• **EXERCISE INSTRUCTIONS**: Exclude all pictures, then restate the entries below word for word.

Saved entries
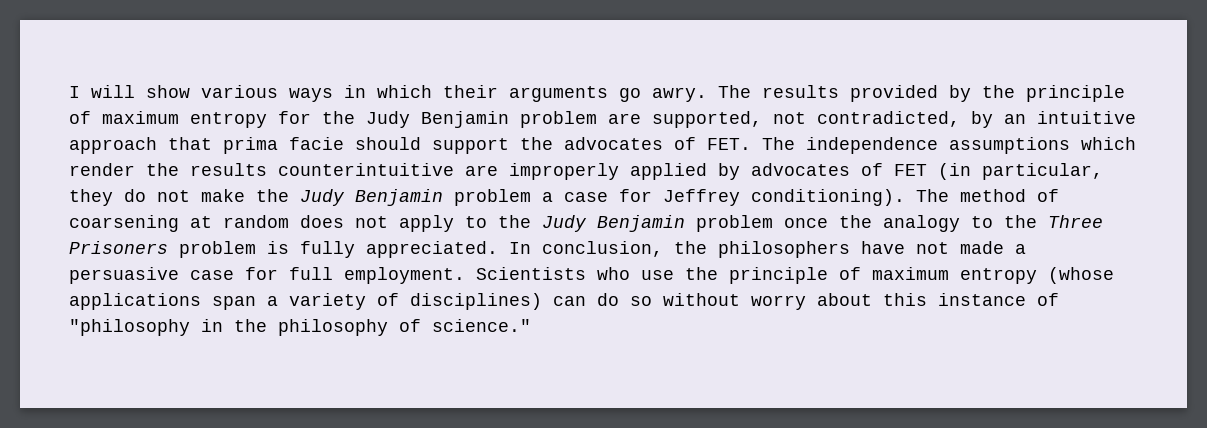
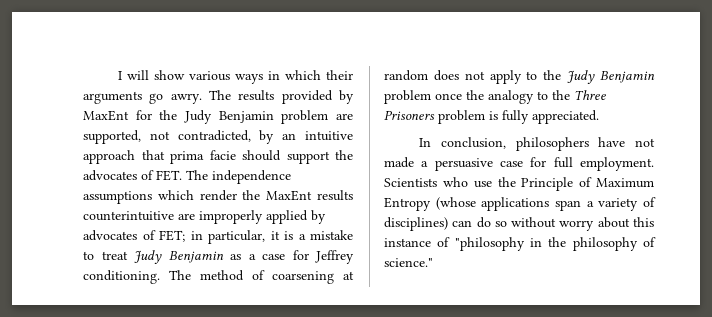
- The results provided by the principle of maximum entropy for the Judy Benjamin problem are supported, not contradicted, by an intuitive approach that prima facie should support the advocates of FET. The independence assumptions which render the results counterintuitive are improperly applied by advocates of FET (in particular, they do not make the Judy Benjamin problem a case for Jeffrey conditioning).
+ The results provided by MaxEnt for the Judy Benjamin problem are supported, not contradicted, by an intuitive approach that prima facie should support the advocates of FET. The independence assumptions which render the MaxEnt results counterintuitive are improperly applied by advocates of FET; in particular, it is a mistake to treat Judy Benjamin as a case for Jeffrey conditioning.
- The method of coarsening at random does not apply to the Judy Benjamin problem once the analogy to the Three Prisoners problem is fully appreciated. In conclusion, the philosophers have not made a persuasive case for full employment.
+ The method of coarsening at random does not apply to the Judy Benjamin problem once the analogy to the Three Prisoners problem is fully appreciated.
+ In conclusion, philosophers have not made a persuasive case for full employment.
- Scientists who use the principle of maximum entropy (whose applications span a variety of disciplines) can do so without worry about this instance of "philosophy in the philosophy of science."
+ Scientists who use the Principle of Maximum Entropy (whose applications span a variety of disciplines) can do so without worry about this instance of "philosophy in the philosophy of science."

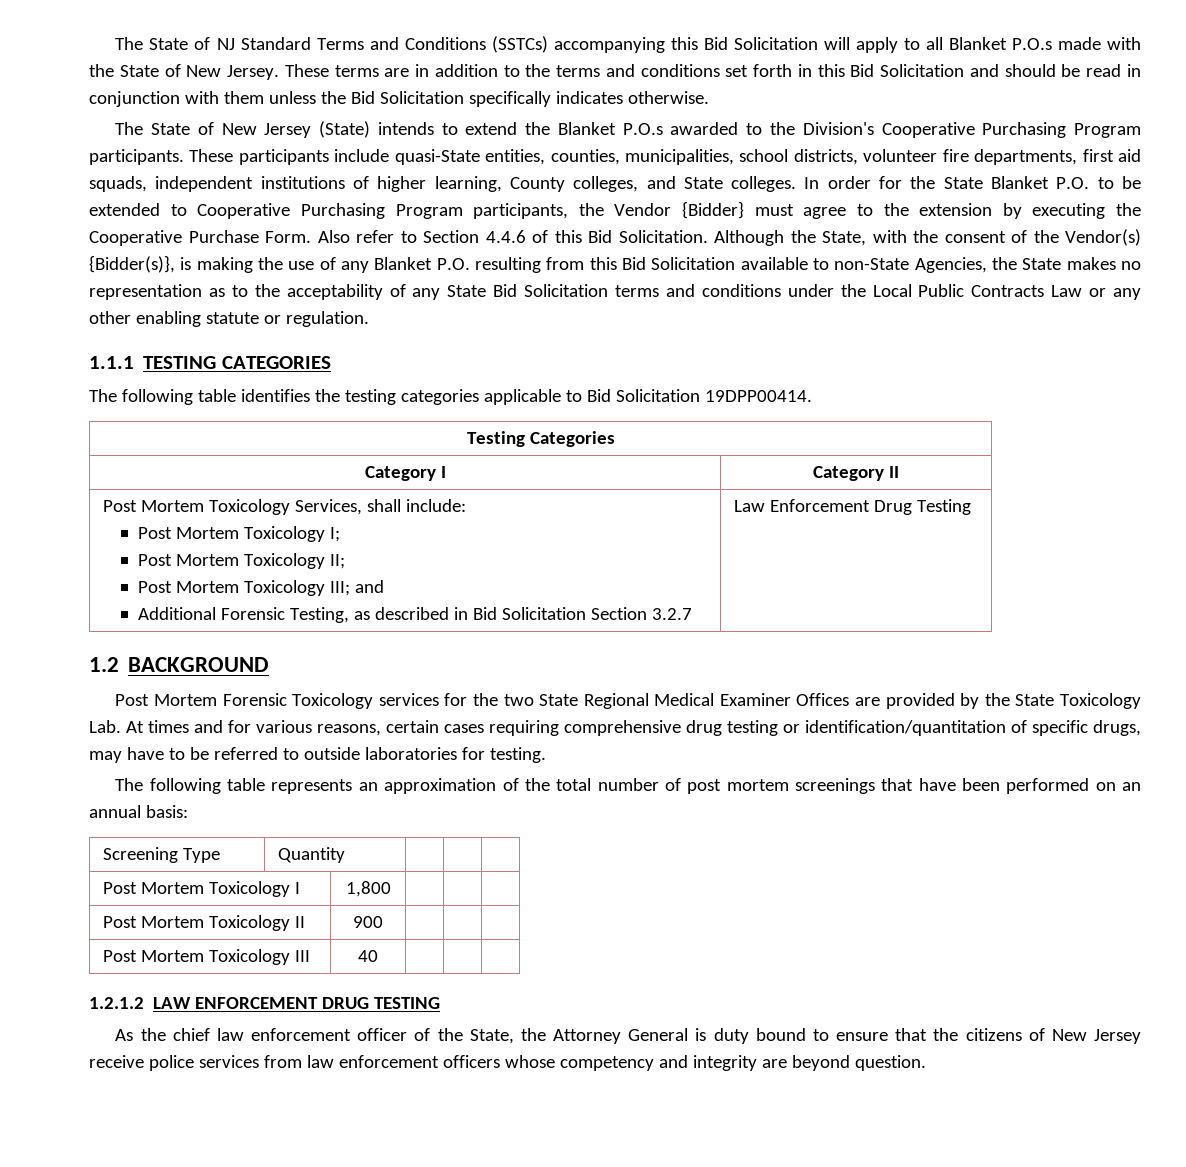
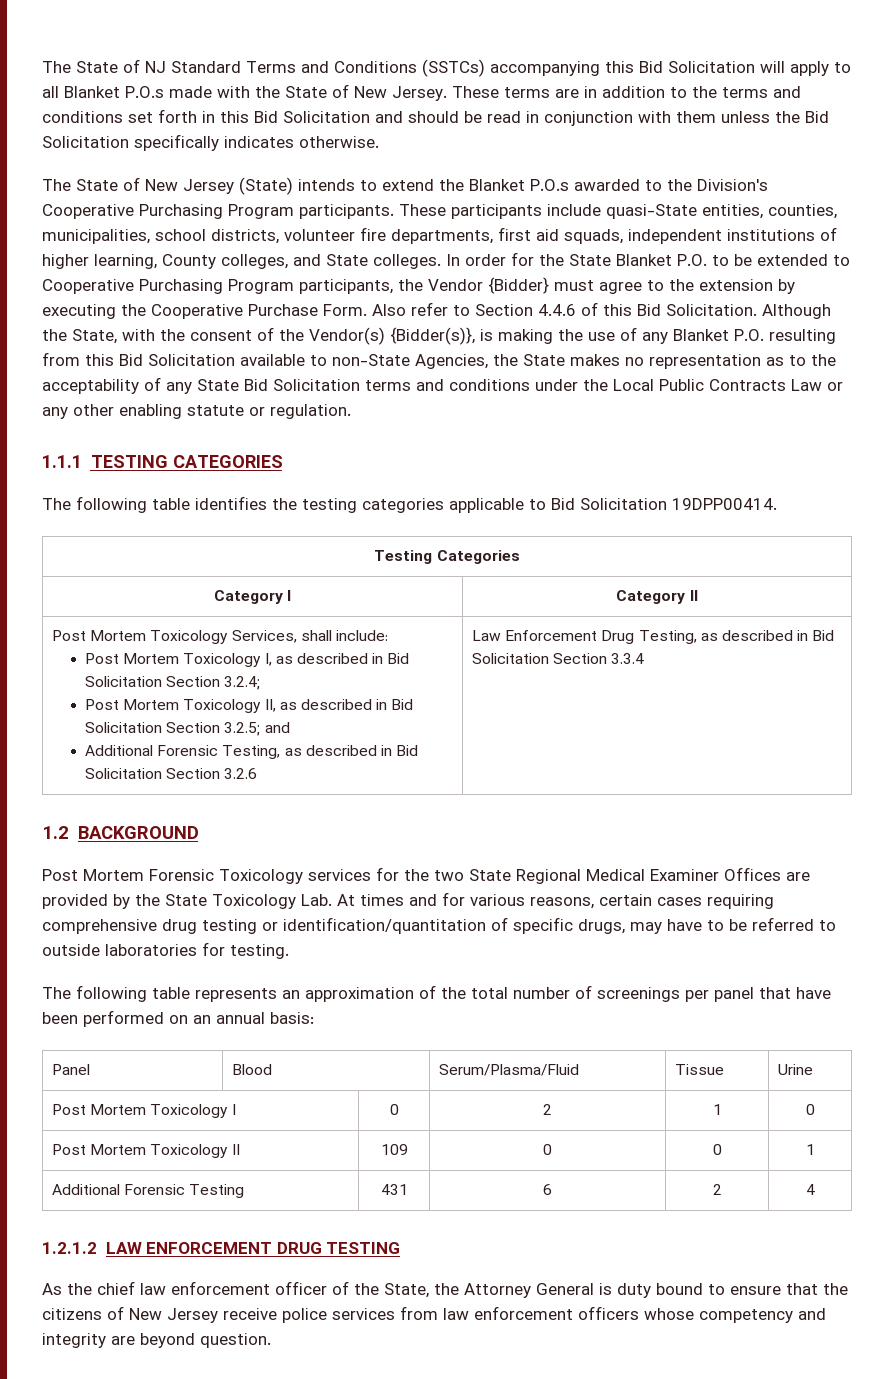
- Post Mortem Toxicology I;
- Post Mortem Toxicology II;
- Post Mortem Toxicology III; and
+ Post Mortem Toxicology I, as described in Bid Solicitation Section 3.2.4;
+ Post Mortem Toxicology II, as described in Bid Solicitation Section 3.2.5; and
- Additional Forensic Testing, as described in Bid Solicitation Section 3.2.7
+ Additional Forensic Testing, as described in Bid Solicitation Section 3.2.6
- Law Enforcement Drug Testing
+ Law Enforcement Drug Testing, as described in Bid Solicitation Section 3.3.4
- The following table represents an approximation of the total number of post mortem screenings that have been performed on an annual basis:
+ The following table represents an approximation of the total number of screenings per panel that have been performed on an annual basis:
- Screening Type | Quantity | | |
+ Panel | Blood | Serum/Plasma/Fluid | Tissue | Urine
- Post Mortem Toxicology I | 1,800 | | |
+ Post Mortem Toxicology I | 0 | 2 | 1 | 0
- Post Mortem Toxicology II | 900 | | |
- Post Mortem Toxicology III | 40 | | |
+ Post Mortem Toxicology II | 109 | 0 | 0 | 1
+ Additional Forensic Testing | 431 | 6 | 2 | 4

• **SOLUTION**:
- The results provided by the principle of maximum entropy for the Judy Benjamin problem are supported, not contradicted, by an intuitive approach that prima facie should support the advocates of FET. The independence assumptions which render the results counterintuitive are improperly applied by advocates of FET (in particular, they do not make the Judy Benjamin problem a case for Jeffrey conditioning).
+ The results provided by MaxEnt for the Judy Benjamin problem are supported, not contradicted, by an intuitive approach that prima facie should support the advocates of FET. The independence assumptions which render the MaxEnt results counterintuitive are improperly applied by advocates of FET; in particular, it is a mistake to treat Judy Benjamin as a case for Jeffrey conditioning.
- The method of coarsening at random does not apply to the Judy Benjamin problem once the analogy to the Three Prisoners problem is fully appreciated. In conclusion, the philosophers have not made a persuasive case for full employment.
+ The method of coarsening at random does not apply to the Judy Benjamin problem once the analogy to the Three Prisoners problem is fully appreciated.
+ In conclusion, philosophers have not made a persuasive case for full employment.
- Scientists who use the principle of maximum entropy (whose applications span a variety of disciplines) can do so without worry about this instance of "philosophy in the philosophy of science."
+ Scientists who use the Principle of Maximum Entropy (whose applications span a variety of disciplines) can do so without worry about this instance of "philosophy in the philosophy of science."

- Post Mortem Toxicology I;
- Post Mortem Toxicology II;
- Post Mortem Toxicology III; and
+ Post Mortem Toxicology I, as described in Bid Solicitation Section 3.2.4;
+ Post Mortem Toxicology II, as described in Bid Solicitation Section 3.2.5; and
- Additional Forensic Testing, as described in Bid Solicitation Section 3.2.7
+ Additional Forensic Testing, as described in Bid Solicitation Section 3.2.6
- Law Enforcement Drug Testing
+ Law Enforcement Drug Testing, as described in Bid Solicitation Section 3.3.4
- The following table represents an approximation of the total number of post mortem screenings that have been performed on an annual basis:
+ The following table represents an approximation of the total number of screenings per panel that have been performed on an annual basis:
- Screening Type | Quantity | | |
+ Panel | Blood | Serum/Plasma/Fluid | Tissue | Urine
- Post Mortem Toxicology I | 1,800 | | |
+ Post Mortem Toxicology I | 0 | 2 | 1 | 0
- Post Mortem Toxicology II | 900 | | |
- Post Mortem Toxicology III | 40 | | |
+ Post Mortem Toxicology II | 109 | 0 | 0 | 1
+ Additional Forensic Testing | 431 | 6 | 2 | 4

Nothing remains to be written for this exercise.